* [Brief]: Please transcribe the records precisely; pictures stay out of your copy.

* [Data section]:

- - - -

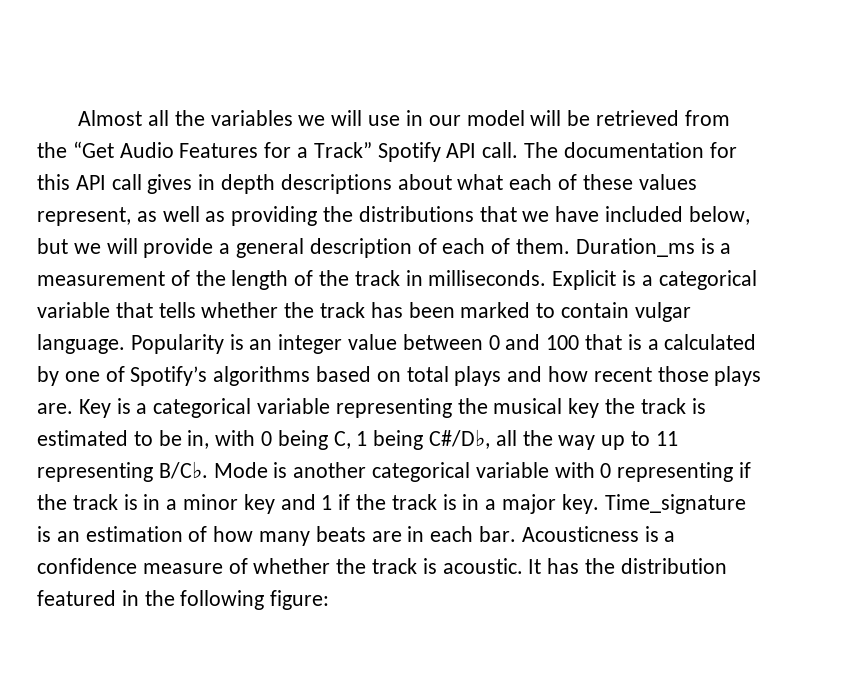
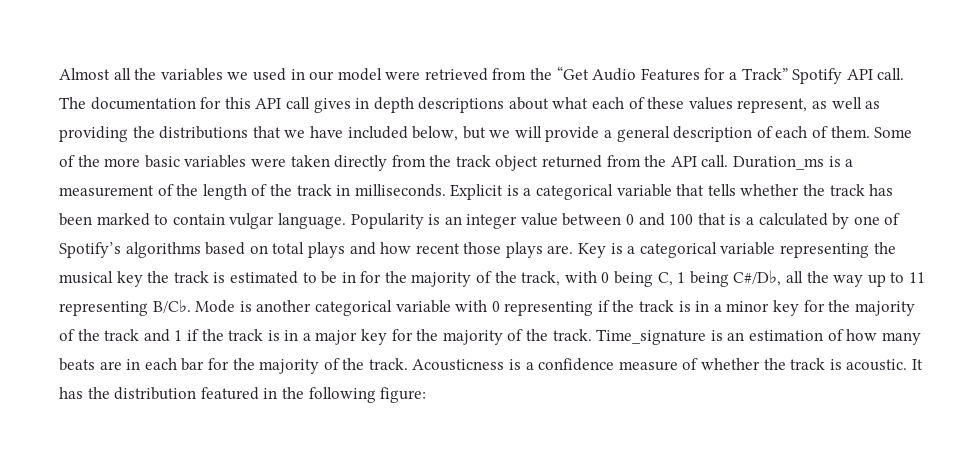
- Almost all the variables we will use in our model will be retrieved from the “Get Audio Features for a Track” Spotify API call.
+ Almost all the variables we used in our model were retrieved from the “Get Audio Features for a Track” Spotify API call.
+ Some of the more basic variables were taken directly from the track object returned from the API call.
- Key is a categorical variable representing the musical key the track is estimated to be in, with 0 being C, 1 being C#/D♭, all the way up to 11 representing B/C♭.
+ Key is a categorical variable representing the musical key the track is estimated to be in for the majority of the track, with 0 being C, 1 being C#/D♭, all the way up to 11 representing B/C♭.
- Mode is another categorical variable with 0 representing if the track is in a minor key and 1 if the track is in a major key.
+ Mode is another categorical variable with 0 representing if the track is in a minor key for the majority of the track and 1 if the track is in a major key for the majority of the track.
- Time_signature is an estimation of how many beats are in each bar.
+ Time_signature is an estimation of how many beats are in each bar for the majority of the track.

- - - -

* [Finished exercise]:
- Almost all the variables we will use in our model will be retrieved from the “Get Audio Features for a Track” Spotify API call.
+ Almost all the variables we used in our model were retrieved from the “Get Audio Features for a Track” Spotify API call.
+ Some of the more basic variables were taken directly from the track object returned from the API call.
- Key is a categorical variable representing the musical key the track is estimated to be in, with 0 being C, 1 being C#/D♭, all the way up to 11 representing B/C♭.
+ Key is a categorical variable representing the musical key the track is estimated to be in for the majority of the track, with 0 being C, 1 being C#/D♭, all the way up to 11 representing B/C♭.
- Mode is another categorical variable with 0 representing if the track is in a minor key and 1 if the track is in a major key.
+ Mode is another categorical variable with 0 representing if the track is in a minor key for the majority of the track and 1 if the track is in a major key for the majority of the track.
- Time_signature is an estimation of how many beats are in each bar.
+ Time_signature is an estimation of how many beats are in each bar for the majority of the track.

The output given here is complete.